Brian’s post argued that the history of forks did not favour OpenOffice.org, but there are other examples of forks that have failed to achieve the success of ECGS, X.org and Webkit (Brian’s examples).
Perhaps this is not the fault of the child, but the nature of the parent, however. Dave Neary suggested that vendor-driven projects have an advantage over community-driven projects in artificially maintaining momentum in the face of a community fork.
That would seem to be a reasonable suggestion, but it does beg the question about what the when, or if, LibreOffice might gain enough momentum to overtake OpenOffice.org.

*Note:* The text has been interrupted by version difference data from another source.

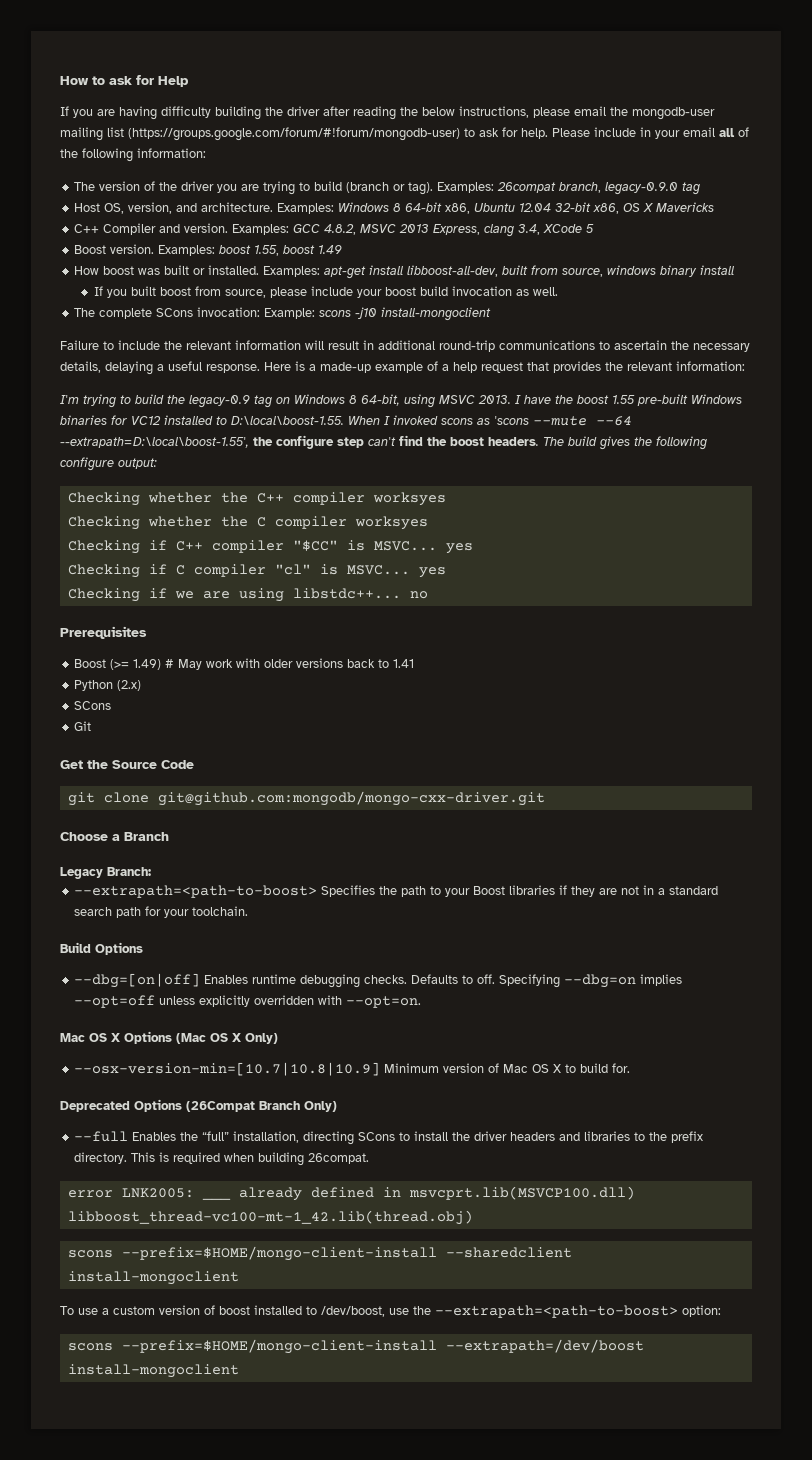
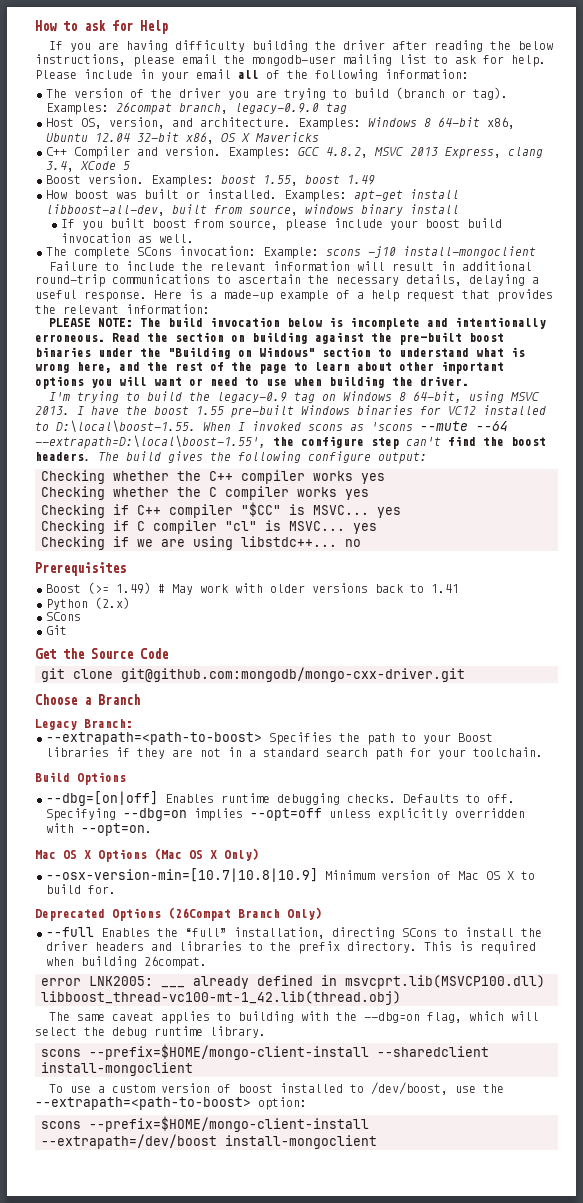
- If you are having difficulty building the driver after reading the below instructions, please email the mongodb-user mailing list (https://groups.google.com/forum/#!forum/mongodb-user) to ask for help.
+ If you are having difficulty building the driver after reading the below instructions, please email the mongodb-user mailing list to ask for help.
+ PLEASE NOTE: The build invocation below is incomplete and intentionally erroneous. Read the section on building against the pre-built boost binaries under the "Building on Windows" section to understand what is wrong here, and the rest of the page to learn about other important options you will want or need to use when building the driver.
- Checking whether the C++ compiler worksyes
+ Checking whether the C++ compiler works yes
- Checking whether the C compiler worksyes
+ Checking whether the C compiler works yes
+ The same caveat applies to building with the --dbg=on flag, which will select the debug runtime library.

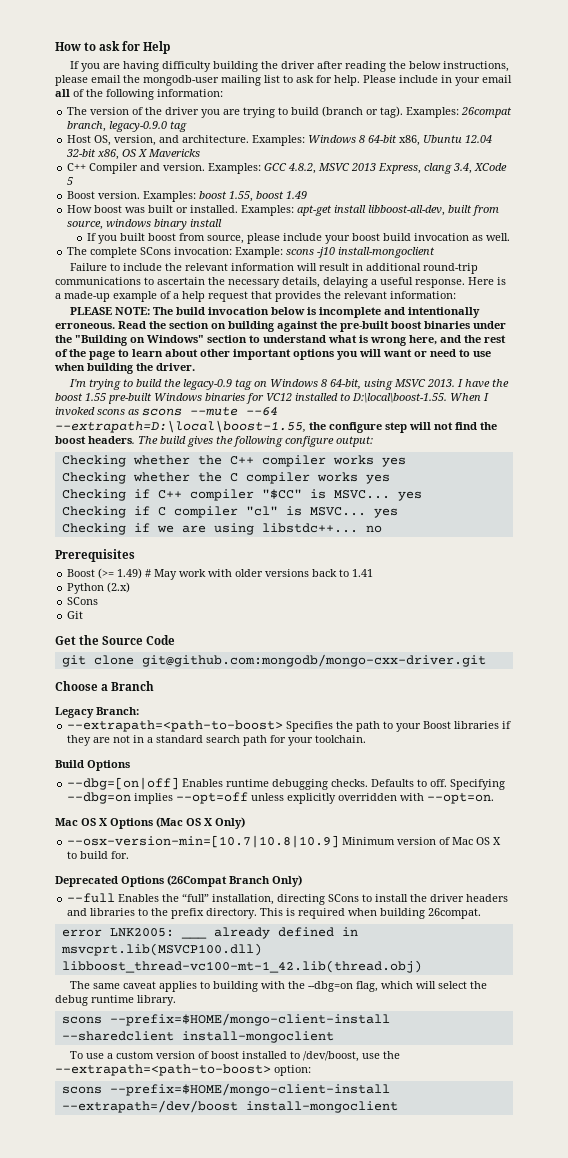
- I have the boost 1.55 pre-built Windows binaries for VC12 installed to D:\local\boost-1.55. When I invoked scons as 'scons --mute --64 --extrapath=D:\local\boost-1.55', the configure step can't find the boost headers.
+ I have the boost 1.55 pre-built Windows binaries for VC12 installed to D:\local\boost-1.55. When I invoked scons as scons --mute --64 --extrapath=D:\local\boost-1.55, the configure step will not find the boost headers.

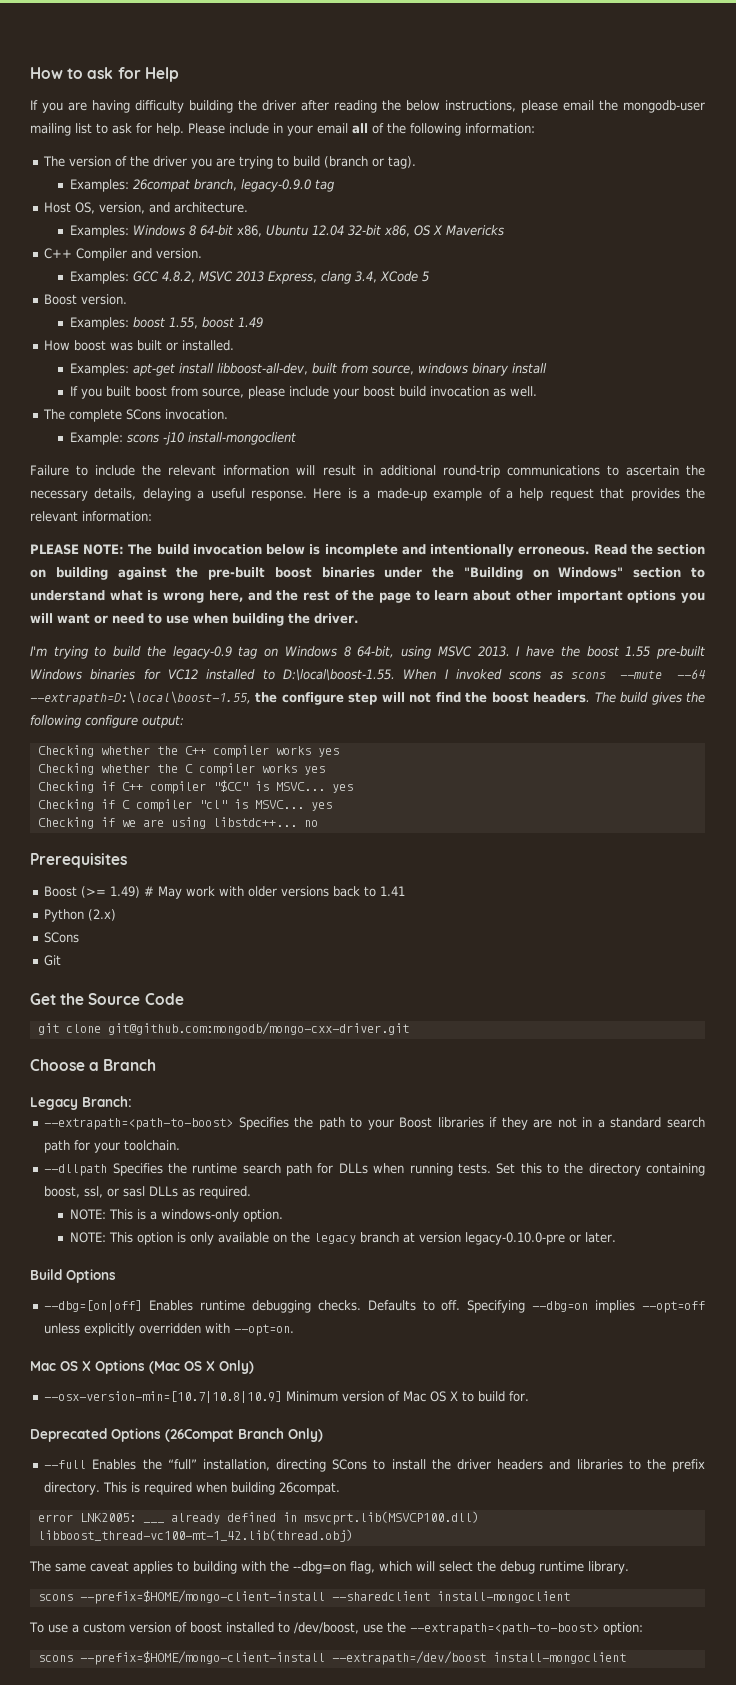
- The version of the driver you are trying to build (branch or tag). Examples: 26compat branch, legacy-0.9.0 tag
+ The version of the driver you are trying to build (branch or tag).
+ Examples: 26compat branch, legacy-0.9.0 tag
- Host OS, version, and architecture. Examples: Windows 8 64-bit x86, Ubuntu 12.04 32-bit x86, OS X Mavericks
+ Host OS, version, and architecture.
+ Examples: Windows 8 64-bit x86, Ubuntu 12.04 32-bit x86, OS X Mavericks
- C++ Compiler and version. Examples: GCC 4.8.2, MSVC 2013 Express, clang 3.4, XCode 5
+ C++ Compiler and version.
+ Examples: GCC 4.8.2, MSVC 2013 Express, clang 3.4, XCode 5
- Boost version. Examples: boost 1.55, boost 1.49
+ Boost version.
+ Examples: boost 1.55, boost 1.49
- How boost was built or installed. Examples: apt-get install libboost-all-dev, built from source, windows binary install
+ How boost was built or installed.
+ Examples: apt-get install libboost-all-dev, built from source, windows binary install
- The complete SCons invocation: Example: scons -j10 install-mongoclient
+ The complete SCons invocation.
+ Example: scons -j10 install-mongoclient
+ --dllpath Specifies the runtime search path for DLLs when running tests. Set this to the directory containing boost, ssl, or sasl DLLs as required.
+ NOTE: This is a windows-only option.
+ NOTE: This option is only available on the legacy branch at version legacy-0.10.0-pre or later.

For one thing, OpenOffice.org does not fit the description of Debian, or SugarCRM. It was a vendor-led project, but does not remain so (despite IBM’s likely dominant role in its future).
For another, the LibreOffice fork came from within, rather than being the result of external influence on the developer community.
So will the OpenOffice-LibreOffice chart more closely resemble Mambo-Joomla or SugarCRM-vTiger?
Almost three quarters after the split, LibreOffice (in red) has certainly narrowed the gap on OpenOffice.org (in blue), but not by a significant margin. However, it is too early to draw any conclusions.